After the company shut down in the spring and looked ahead at reopening sometime in the summer, it became clear that adhering to CDC recommendations for social distancing and other protective measures would be almost impossible in the close confines of the TWTT program. As COVID cases began to spike again in early summer across the U.S., the likelihood of restarting TWTT in 2020 seemed ever more remote. Without that program, the company would bleed money.
The Other Shoe
Lervold told me that a key focus for him was to improve production efficiencies, which would help drive down costs and boost profitability. He identified several areas in Glasair Aviation where there had not been enough investment in that direction and began the long, unsentimental work of setting better processes into action. Unless you’ve been inside a company undergoing seismic change under new management, it’s hard to appreciate how upending this can be. Sometimes you can move employees into positions that suit their interests and skills better, sometimes you can’t. Sometimes you can improve your supply-chain outlook, sometimes you live with what you have. But you must try to improve.
And at the same time, Lervold recognized that the Sportsman was not all that it could be. It should be easier to build, both in the TWTT form and for do-it-in-the-garage builders. It could be more refined; the price of the kit and the finished TWTT examples had outstripped their finish and luster. (It’s one reason we’re featuring the Sportsman this month—to see what the initial steps toward a more sophisticated example would look like.) Many aspects of the design that experience says could be better rendered have been left alone because there have always been more urgent needs to keep kits flowing and the workshop full.

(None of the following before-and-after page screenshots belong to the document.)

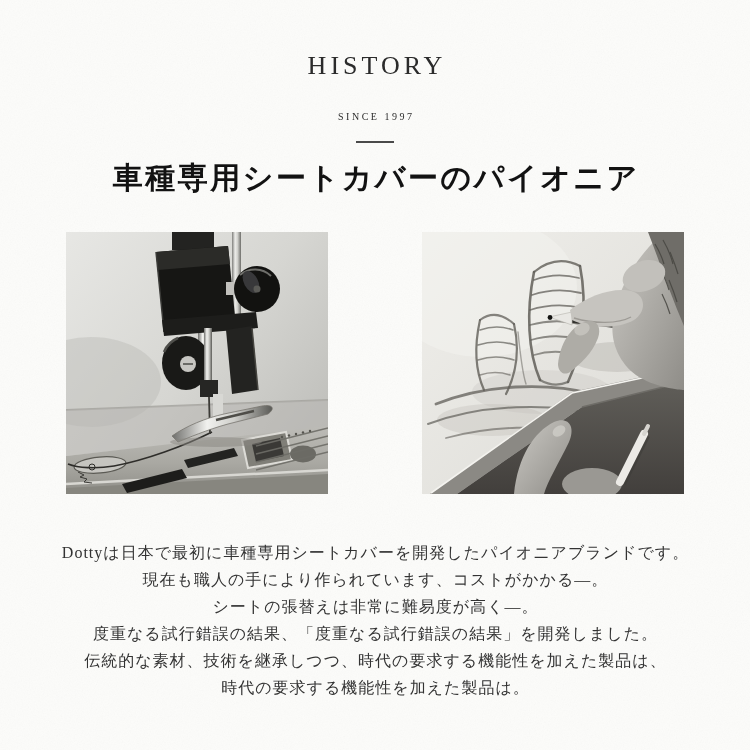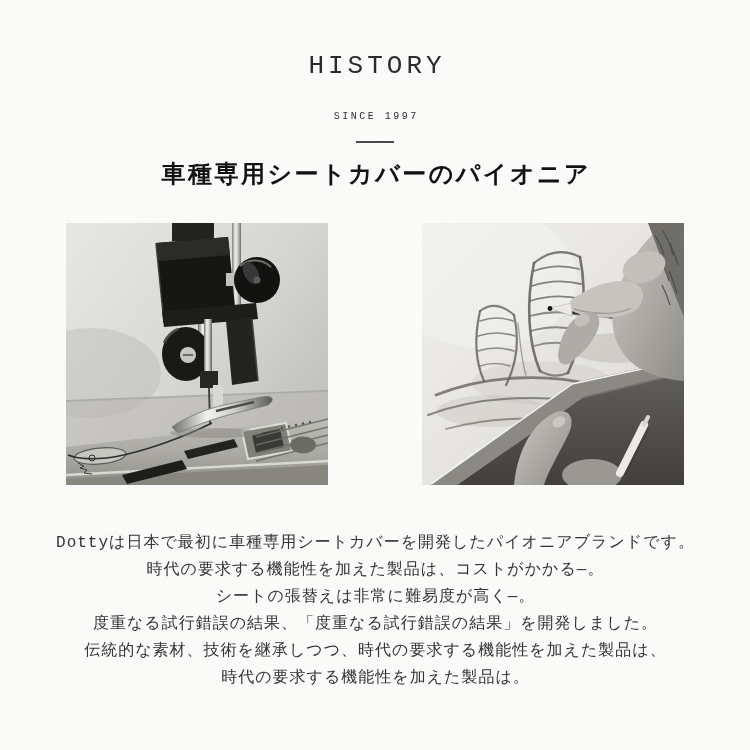"HISTORY" .content { font-family: Liberation Mono, monospace -> none }
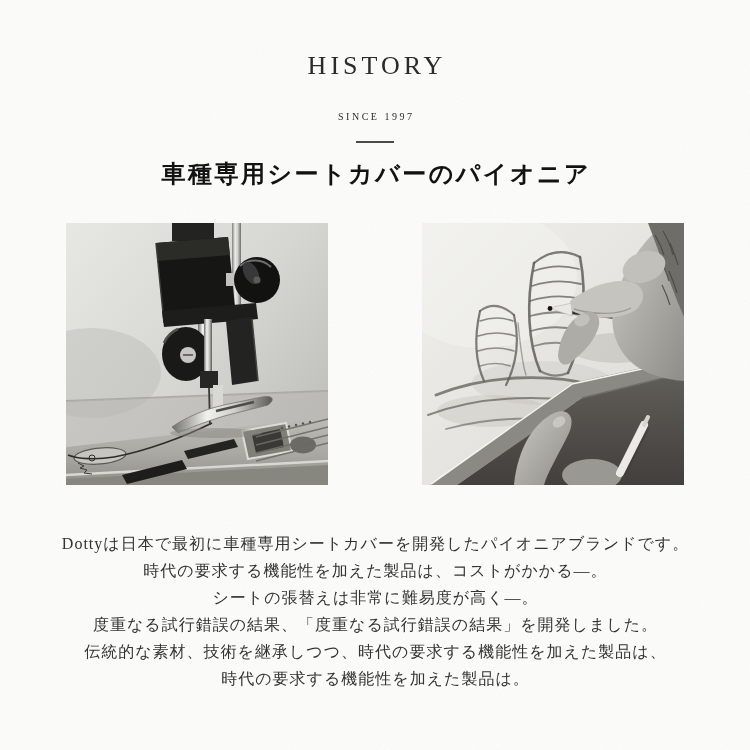"車種専用シートカバーのパイオニア" .heading { font-size: 24px -> 30px }
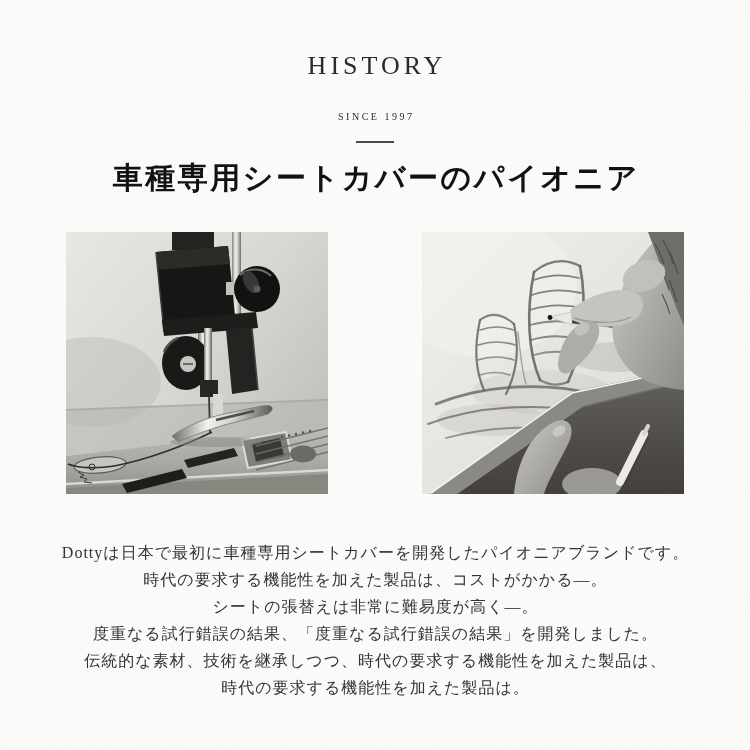"時代の要求する機能性を加えた製品は、コストがかかる―。" div { text: 時代の要求する機能性を加えた製品は -> 現在も職人の手により作られています }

So that’s where we are. What Lervold calls a “pause” for the company is an opportunity to rebuild and recast. Without the need to keep the production line going and TWTT customers trundling through, it’s possible to ask the questions you wouldn’t dare in a normal status meeting. It’s possible to make large-scale changes to the product and give yourself time to test the results.
I admit to having a dog in this fight. I know the Sportsman intimately and definitely have opinions about it. (See some of them in the cover story.) I want the design to succeed, not just out of sentimentality, but because it’s important for this industry to have strong rivalries and plenty of options for builders.
I’m not so naive to think that all will suddenly be well in 2021. But I do believe this is the right move. I’d rather see someone take a shot at rebuilding the brand and updating the airplane than to let them both die slowly.